Clip for tricuspid valve repair
This new method, which uses a clip to repair the tricuspid valve, can be done without open heart surgery. Instead, a tube (catheter) is threaded into a vein at the groin, allowing the doctor to carry out the procedure without the need for a major operation.
A similar method has recently been developed for the repair of a different heart valve, the mitral valve, and is increasingly being used overseas, and at one private New Zealand hospital.
This is the first study that will test a similar kind of repair for tricuspid valves and compare it to medical therapy. It will focus on repairing valve damage that is a consequence of other heart problems.
“This is the first study comparing medical therapy [the use of medication] to the use of the clip. What we’re looking to see is if it’s a good treatment option for this group of people,” she explains.
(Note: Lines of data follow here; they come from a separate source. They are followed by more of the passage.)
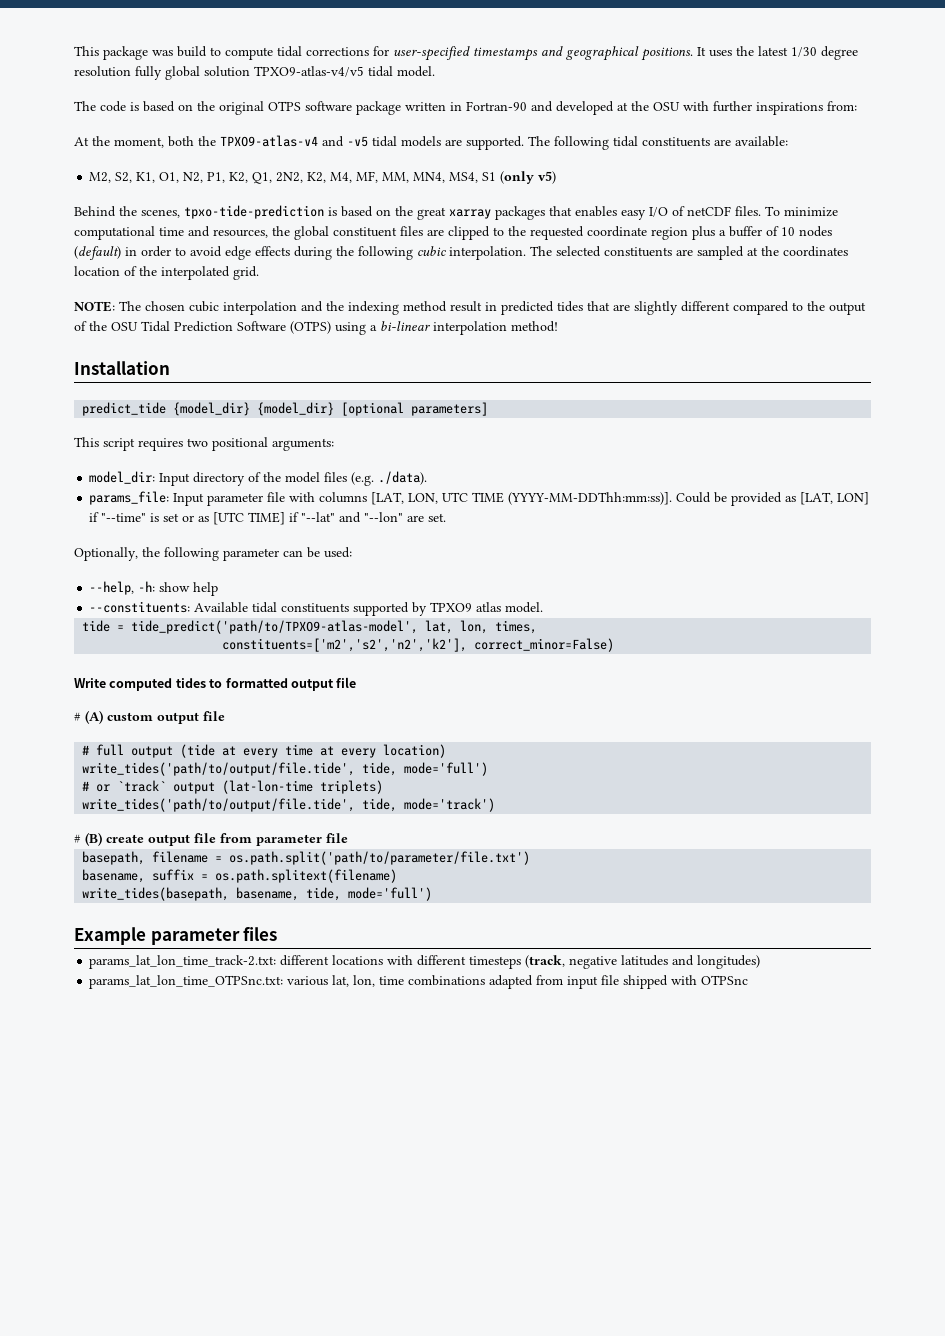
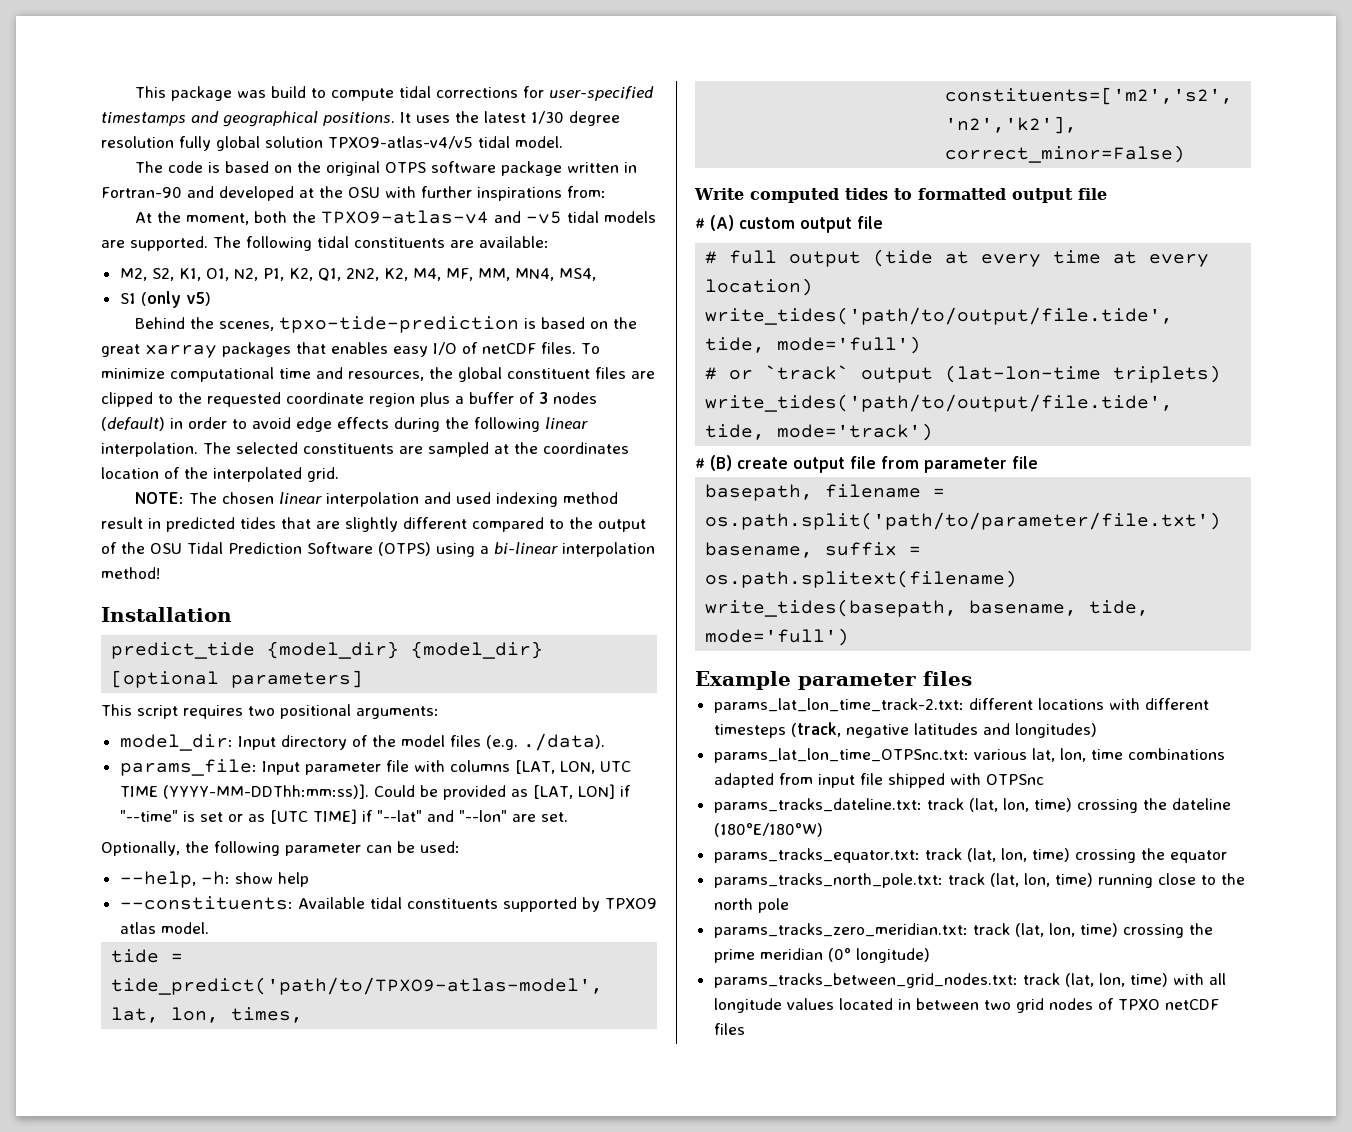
(479, 177) none -> (596, 274) //
[781,227,795,236] 10 -> [539,392,548,404] 3
[417,246,446,256] cubic -> [545,417,588,429] linear
[189,301,219,312] cubic -> [279,492,323,504] linear
[326,301,344,311] the -> [456,492,492,504] used
(749, 980) none -> [713,798,1231,813] [713,823,823,837] [713,848,1227,863] [713,873,1245,888] [713,898,789,913] [713,923,1213,938] [713,948,930,963] [713,973,1226,988] [713,998,1219,1013] [713,1023,745,1035] // params_tracks_dateline.txt: track (lat, lon, time) crossing the dateline (180°E/180°W) // params_tracks_equator.txt: track (lat, lon, time) crossing the equator // params_tracks_north_pole.txt: track (lat, lon, time) running close to the north pole // params_tracks_zero_meridian.txt: track (lat, lon, time) crossing the prime meridian (0° longitude) // params_tracks_between_grid_nodes.txt: track (lat, lon, time) with all longitude values located in between two grid nodes of TPXO netCDF files

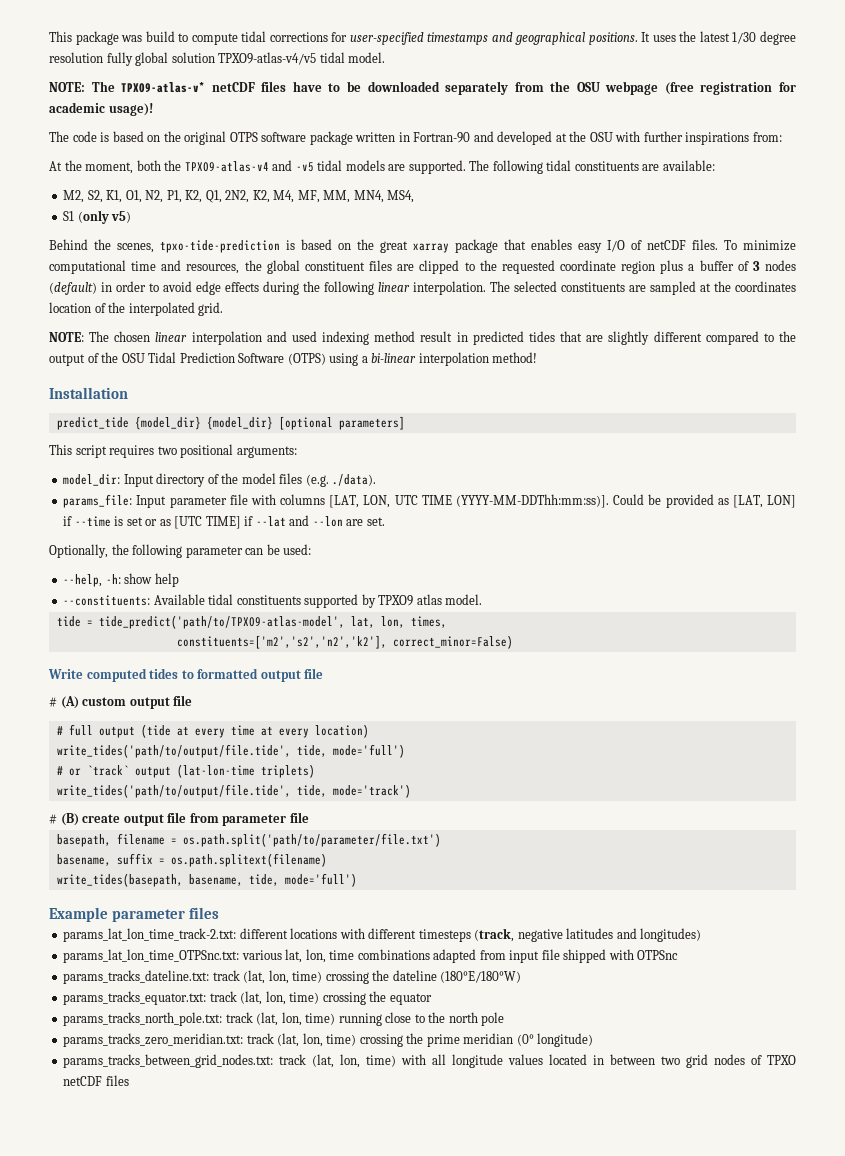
(563, 142) none -> [49,81,796,95] [49,102,153,116] // NOTE: The TPXO9-atlas-v* netCDF files have to be downloaded separately from the OSU webpage (free registration for academic usage)!
[222,342,291,357] packages -> [455,239,498,253] package
[119,810,178,822] "--time" -> [74,516,111,527] --time
[376,810,507,822] "--lat" and "--lon" -> [255,515,343,527] --lat and --lon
Experience at a leading European hospital
Working on this ground-breaking study, isn’t the only benefit of the Heart Foundation Fellowship, however. Libby will also gain valuable experience in a hospital which is a European hub for cardiac imaging, her current area of expertise.
“France is renowned for having a really good public health system,” she adds. “And I will also be working in the hospital as well as in the lab, so it will be useful to see how that hospital functions, how they structure their departments and their imaging systems that I may be able to learn from and bring back to New Zealand to improve how our services are run.”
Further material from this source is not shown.